9:13And the sixth angel sounded the trumpet, and I heard one voice from the four horns of the golden altar which is before God,
9:14Saying to the sixth angel who had the trumpet, Loose the four angels bound in the great river Euphrates.
9:15And the four angels were loosed, prepared for an hour, and a day, and a month, and a year, that they might kill the third of men.
9:16And the number of troops of cavalry, two hundred thousand thousand: and I heard their number.
9:17And thus I saw the horses in the vision, and them sitting upon them, having fiery coats-of-mail, and of deep purple, and sulphurous: and the horses' heads as lions' heads; and out of their mouths went forth fire and smoke and sulphur.
9:18By these three were the third of men killed, from fire, and from smoke, and from brimstone, coming forth out of their mouths.
9:19For their powers are in their month, and in their tails: for their tails like serpents, having heads, and with them they injure.
9:20And the rest of men who were not killed by these blows, neither repented of the works of their hands, that they should not worship evil spirits, and images of gold, and silver, and brass, and stone, and wood: which neither can see, neither hear, neither walk:
9:21And they repented not of their slaughters, nor of their charms, nor of their fornications, nor of their thefts.
Julia Smith and her sister

Julia E. Smith Translation 1876

The Julia Evelina Smith Parker Translation is considered the first complete translation of the Bible into English by a woman. The Bible was titled The Holy Bible: Containing the Old and New Testaments; Translated Literally from the Original Tongues, and was published in 1876.

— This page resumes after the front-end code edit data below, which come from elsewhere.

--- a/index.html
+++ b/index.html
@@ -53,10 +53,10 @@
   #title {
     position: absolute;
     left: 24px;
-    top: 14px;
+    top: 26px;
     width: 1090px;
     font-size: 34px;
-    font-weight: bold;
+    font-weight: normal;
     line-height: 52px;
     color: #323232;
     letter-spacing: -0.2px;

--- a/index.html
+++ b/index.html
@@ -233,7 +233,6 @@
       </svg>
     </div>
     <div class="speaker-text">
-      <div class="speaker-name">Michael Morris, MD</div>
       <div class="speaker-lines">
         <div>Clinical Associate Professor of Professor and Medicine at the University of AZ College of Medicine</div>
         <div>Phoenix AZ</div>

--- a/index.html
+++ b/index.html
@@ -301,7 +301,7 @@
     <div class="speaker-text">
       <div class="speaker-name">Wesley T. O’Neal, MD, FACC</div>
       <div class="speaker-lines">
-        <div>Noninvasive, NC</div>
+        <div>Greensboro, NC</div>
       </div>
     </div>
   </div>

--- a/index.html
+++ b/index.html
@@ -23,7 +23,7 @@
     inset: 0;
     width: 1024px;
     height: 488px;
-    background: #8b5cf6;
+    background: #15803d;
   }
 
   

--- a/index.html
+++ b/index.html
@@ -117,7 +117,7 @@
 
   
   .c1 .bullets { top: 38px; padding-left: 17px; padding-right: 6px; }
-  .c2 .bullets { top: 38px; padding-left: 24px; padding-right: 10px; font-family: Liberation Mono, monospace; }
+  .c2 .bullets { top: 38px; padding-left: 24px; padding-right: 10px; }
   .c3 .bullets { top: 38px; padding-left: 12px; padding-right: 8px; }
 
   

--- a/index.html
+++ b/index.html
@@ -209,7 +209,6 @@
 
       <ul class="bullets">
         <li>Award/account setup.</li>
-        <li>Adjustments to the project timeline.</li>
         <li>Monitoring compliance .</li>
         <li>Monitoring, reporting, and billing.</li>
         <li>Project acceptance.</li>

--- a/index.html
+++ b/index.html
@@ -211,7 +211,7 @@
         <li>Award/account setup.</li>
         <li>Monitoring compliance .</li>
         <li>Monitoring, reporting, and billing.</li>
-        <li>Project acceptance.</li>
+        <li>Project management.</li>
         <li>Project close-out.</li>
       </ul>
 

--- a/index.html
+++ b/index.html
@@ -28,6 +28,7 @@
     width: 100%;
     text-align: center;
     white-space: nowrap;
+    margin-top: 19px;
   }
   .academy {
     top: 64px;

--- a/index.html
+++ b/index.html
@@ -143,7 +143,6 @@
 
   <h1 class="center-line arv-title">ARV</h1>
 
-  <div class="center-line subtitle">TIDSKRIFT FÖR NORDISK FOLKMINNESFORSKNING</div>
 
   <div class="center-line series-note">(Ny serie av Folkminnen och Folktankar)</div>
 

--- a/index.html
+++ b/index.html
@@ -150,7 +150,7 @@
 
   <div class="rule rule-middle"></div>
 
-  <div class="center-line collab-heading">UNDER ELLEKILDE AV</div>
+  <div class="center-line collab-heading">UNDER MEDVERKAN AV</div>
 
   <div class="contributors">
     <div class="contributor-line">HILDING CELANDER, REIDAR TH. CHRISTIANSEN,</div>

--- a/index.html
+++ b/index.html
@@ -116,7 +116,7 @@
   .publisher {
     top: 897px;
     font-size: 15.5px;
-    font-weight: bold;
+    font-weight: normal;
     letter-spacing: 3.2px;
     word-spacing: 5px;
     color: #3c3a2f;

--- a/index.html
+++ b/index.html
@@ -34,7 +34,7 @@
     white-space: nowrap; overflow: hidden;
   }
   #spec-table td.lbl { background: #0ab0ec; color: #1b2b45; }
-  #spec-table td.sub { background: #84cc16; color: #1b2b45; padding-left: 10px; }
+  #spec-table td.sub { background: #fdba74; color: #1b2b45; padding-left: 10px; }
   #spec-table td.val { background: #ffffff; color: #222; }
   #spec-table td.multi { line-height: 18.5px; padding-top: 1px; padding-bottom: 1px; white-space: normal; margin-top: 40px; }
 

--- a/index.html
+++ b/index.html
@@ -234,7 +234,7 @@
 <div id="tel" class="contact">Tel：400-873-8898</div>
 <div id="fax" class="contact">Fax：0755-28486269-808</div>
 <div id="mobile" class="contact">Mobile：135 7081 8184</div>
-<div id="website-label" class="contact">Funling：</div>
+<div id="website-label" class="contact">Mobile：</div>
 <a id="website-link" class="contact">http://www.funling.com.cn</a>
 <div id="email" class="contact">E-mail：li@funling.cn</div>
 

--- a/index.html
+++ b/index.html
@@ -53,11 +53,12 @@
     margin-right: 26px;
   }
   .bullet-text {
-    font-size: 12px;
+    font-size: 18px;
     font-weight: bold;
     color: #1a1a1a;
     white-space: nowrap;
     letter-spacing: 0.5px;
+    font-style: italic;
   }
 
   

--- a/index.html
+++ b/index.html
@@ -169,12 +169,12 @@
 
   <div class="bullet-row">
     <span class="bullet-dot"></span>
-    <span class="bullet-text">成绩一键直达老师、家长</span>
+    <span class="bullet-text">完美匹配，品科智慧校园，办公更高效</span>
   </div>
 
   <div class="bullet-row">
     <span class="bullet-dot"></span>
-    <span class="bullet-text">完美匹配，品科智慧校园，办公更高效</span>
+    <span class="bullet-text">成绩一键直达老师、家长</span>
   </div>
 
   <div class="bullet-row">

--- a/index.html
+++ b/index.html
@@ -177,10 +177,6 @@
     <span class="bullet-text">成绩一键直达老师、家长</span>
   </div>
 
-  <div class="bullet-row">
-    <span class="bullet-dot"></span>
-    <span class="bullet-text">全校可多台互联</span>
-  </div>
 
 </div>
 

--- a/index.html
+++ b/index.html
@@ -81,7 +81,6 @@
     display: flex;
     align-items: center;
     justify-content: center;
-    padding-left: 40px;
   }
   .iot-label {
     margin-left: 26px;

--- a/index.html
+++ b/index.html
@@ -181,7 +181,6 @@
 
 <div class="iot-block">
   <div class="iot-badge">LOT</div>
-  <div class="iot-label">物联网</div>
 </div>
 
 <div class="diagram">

Julia Smith, of Glastonbury, Connecticut had a working knowledge of Latin, Greek and Hebrew. Her father had been a Congregationalist minister before he became a lawyer. Having read the Bible in its original languages, she set about creating her own translation, which she completed in 1855, after a number of drafts. The work is a strictly literal rendering, always translating a Greek or Hebrew word with the same word wherever possible. Smith accomplished this work on her own in the span of eight years (1847 to 1855). She had sought out no help in the venture, even writing, "I do not see that anybody can know more about it than I do." Smith's insistence on complete literalness, plus an effort to translate each original word with the same English word, combined with an odd notion of Hebrew tenses (often translating the Hebrew imperfect tense with the English future) results in a translation that is mechanical and often nonsensical. However, such a translation if overly literal might be valuable to consult in checking the meaning of some individual verse. One notable feature of this translation was the prominent use of the Divine Name, Jehovah, throughout the Old Testament of this Bible version.

In 1876, at 84 years of age some 21 years after completing her work, she finally sought publication. The publication costs ($4,000) were personally funded by Julia and her sister Abby Smith. The 1,000 copies printed were offered for $2.50 each, but her household auction in 1884 sold about 50 remaining copies.

The translation fell into obscurity as it was for the most part too literal and lacked any flow. For example, Jer. 22:23 was given as follows: "Thou dwelling in Lebanon, building as nest in the cedars, how being compassionated in pangs coming to thee the pain as in her bringing forth." However, the translation was the only Contemporary English translation out of the original languages available to English readers until the publication of The British Revised Version in 1881-1894.(The New testament was published in 1881, the Old in 1884, and the Apocrypha in 1894.) This makes it an invaluable Bible for its period.